We were running out of time.

We were trying to cram in all these necessary things while still spending time as a couple and as a family.  Dinner involved a lot of leftovers and takeout.  I had selectively neglected many things that have now been put on a list for after he leaves. I basically tried to Marie Kondo our schedule; we were doing our best to leave out the things that didn’t spark joy, or at least put them off for a while. We found someone to watch our kids overnight so we could get away and celebrate our anniversary early. We prioritized time and committed to putting down our phones (why is this so hard!). 

And yet, I can admit that my husband and I were stressed out about different things. For him, it was about leaving and everything that comes with that; for myself, it was about staying behind and everything that comes with that. Both of our perspectives were valid. But no amount of stress or worry is worth losing time. We were open with each other and made our best efforts to communicate expectations.

We would survive pre-deployment and the deployment itself, we told ourselves. And it helped if one of us brought home pizza for dinner, too.  

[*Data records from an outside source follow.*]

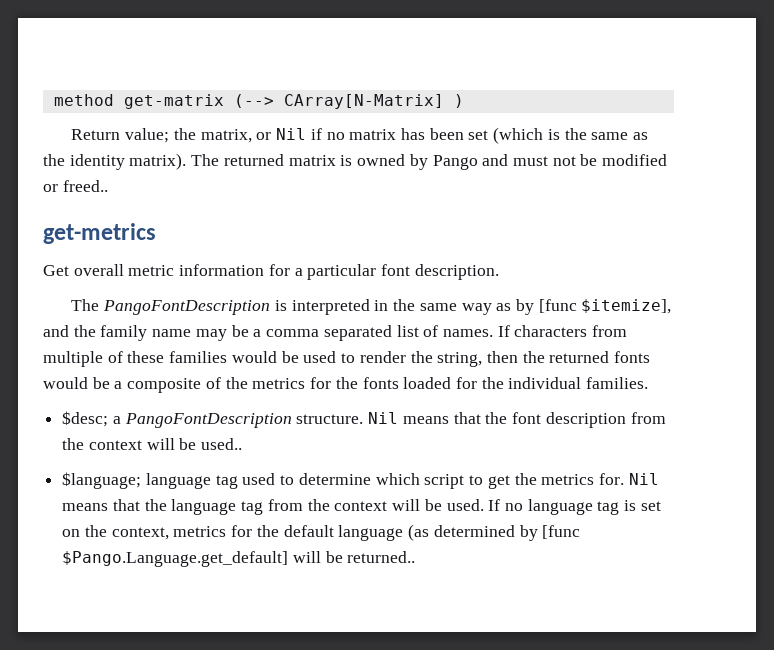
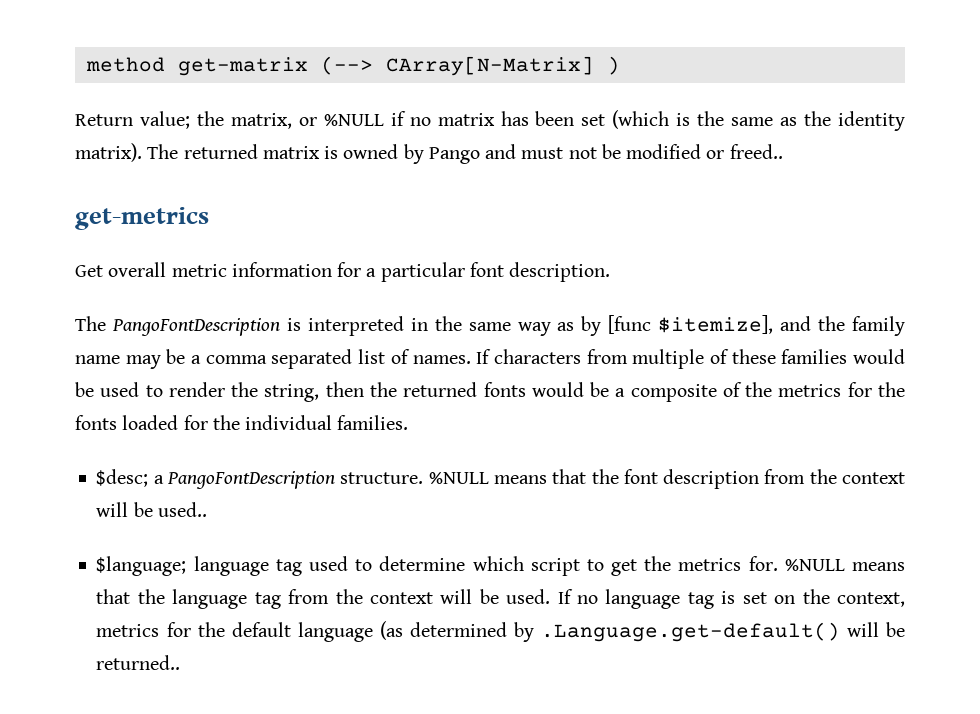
- Return value; the matrix, or Nil if no matrix has been set (which is the same as the identity matrix).
+ Return value; the matrix, or %NULL if no matrix has been set (which is the same as the identity matrix).
- Nil means that the font description from the context will be used..
+ %NULL means that the font description from the context will be used..
- Nil means that the language tag from the context will be used.
+ %NULL means that the language tag from the context will be used.
- If no language tag is set on the context, metrics for the default language (as determined by [func $Pango.Language.get_default] will be returned..
+ If no language tag is set on the context, metrics for the default language (as determined by .Language.get-default() will be returned..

The weeks before a deployment are hard, and the time seems to pass before one knows it.

family in silhouette of sunset

Being a military family is really hard sometimes, and deployments are even harder. The best planning doesn’t mean it will be easier. It’s normal to be anxious and stressed.

And, again, there is never enough time.

From over a decade in the military, our family still doesn’t have it all figured out. There is no solid plan or guideline to deployment and the time before it. But you can always count on some tear-stained goodbyes, Murphy’s Law moments, and challenging times. For now, our kids will hug their Daddy Dolls and remember the fun we had over the summer and during our last few weeks before deployment. And hopefully, our deployment time will also pass before we know it.